Dewan HAM PBB mendesak Iran menghentikan penangkapan terkait protes dan mengambil langkah mencegah pembunuhan di luar hukum, penghilangan paksa, serta kekerasan berbasis gender dan seksual yang melanggar kewajiban HAM internasional mereka.
Di sisi lain, Iran menuding balik, menyebut sponsor Barat pertemuan darurat ini munafik. Mereka berargumen bahwa negara-negara tersebut tidak pernah peduli HAM Iran, buktinya justru memberlakukan sanksi yang melumpuhkan rakyat Iran selama satu dekade terakhir. Perwakilan Iran, Ali Bahreini, mengklaim 3.117 orang tewas akibat kerusuhan, di mana 2.427 di antaranya disebut tewas oleh 'teroris' yang didanai AS, Israel, dan sekutunya. Bahreini bahkan menyindir negara-negara yang sejarahnya "berlumuran genosida dan kejahatan perang" kini malah mencoba menggurui Iran soal tata kelola sosial dan HAM.
Namun, angka korban jiwa versi pemerintah Iran jauh berbeda dengan laporan lembaga independen. Human Rights Activists News Agency (HRANA) yang berbasis di AS mencatat sedikitnya 5.137 kematian terkonfirmasi dan masih menginvestigasi 12.904 kasus lainnya. Lebih mengejutkan lagi, Pelapor Khusus PBB untuk Iran, Mai Sato, memperkirakan jumlah korban tewas bisa mencapai 20.000 atau lebih, berdasarkan laporan dari para dokter di Iran.
Dampak penumpasan ini sangat mengerikan.

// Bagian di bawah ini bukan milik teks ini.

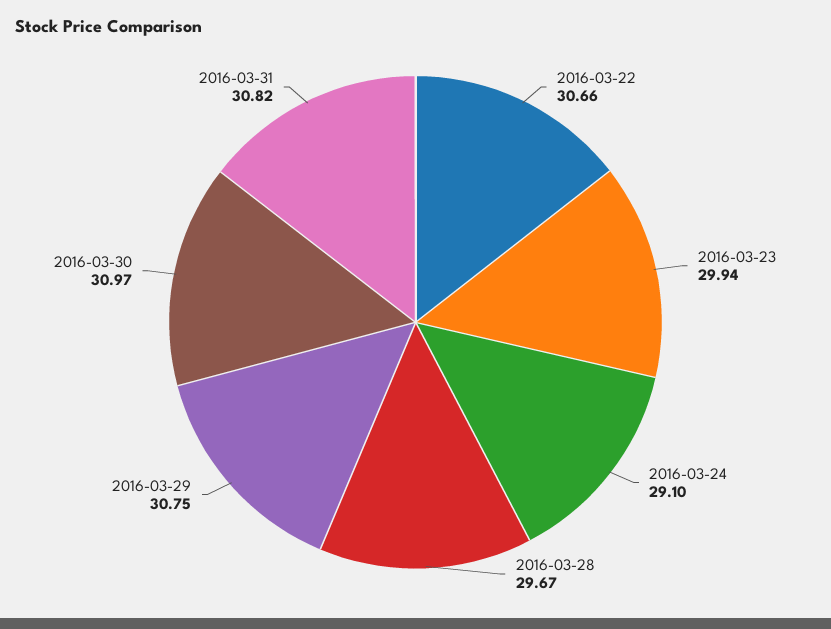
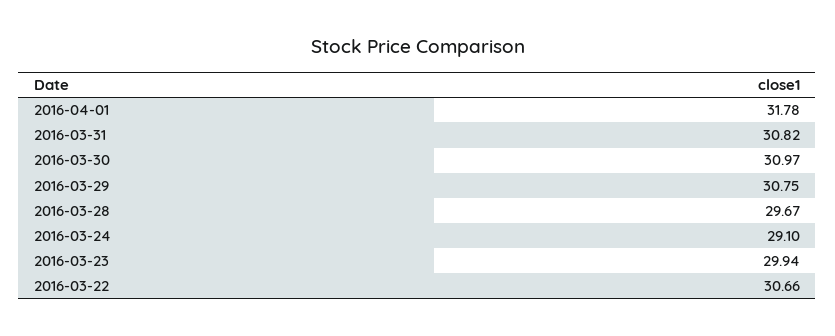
2016-04-01: none -> 31.78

Payam Akhavan, mantan jaksa PBB yang hadir sebagai perwakilan masyarakat sipil, menyebut pembunuhan ini sebagai "pembunuhan massal terburuk dalam sejarah kontemporer Iran." Ia membandingkan dengan genosida Srebrenica yang menewaskan sekitar 8.000 warga Bosniak pada 1995, menyebut korban di Iran kini setidaknya dua kali lipat lebih banyak dalam waktu separuh. Kepala HAM PBB Volker Turk juga menyatakan, "brutalitas di Iran terus berlanjut, menciptakan kondisi bagi pelanggaran HAM, ketidakstabilan, dan pertumpahan darah lebih lanjut." Data PBB menunjukkan eksekusi di Iran juga meningkat drastis, mencapai 1.500 orang pada 2025, naik 50 persen dari tahun sebelumnya.
Penolakan resolusi ini mengisyaratkan bahwa Iran akan terus dengan sikap menantangnya, sementara krisis HAM di negara itu kian memburuk. Perbedaan data korban yang sangat jomplang juga menyoroti betapa sulitnya mendapatkan transparansi dan akuntabilitas di tengah situasi yang tak stabil ini. Komunitas internasional kini dihadapkan pada dilema serius dalam menekan Iran demi perlindungan hak asasi warganya.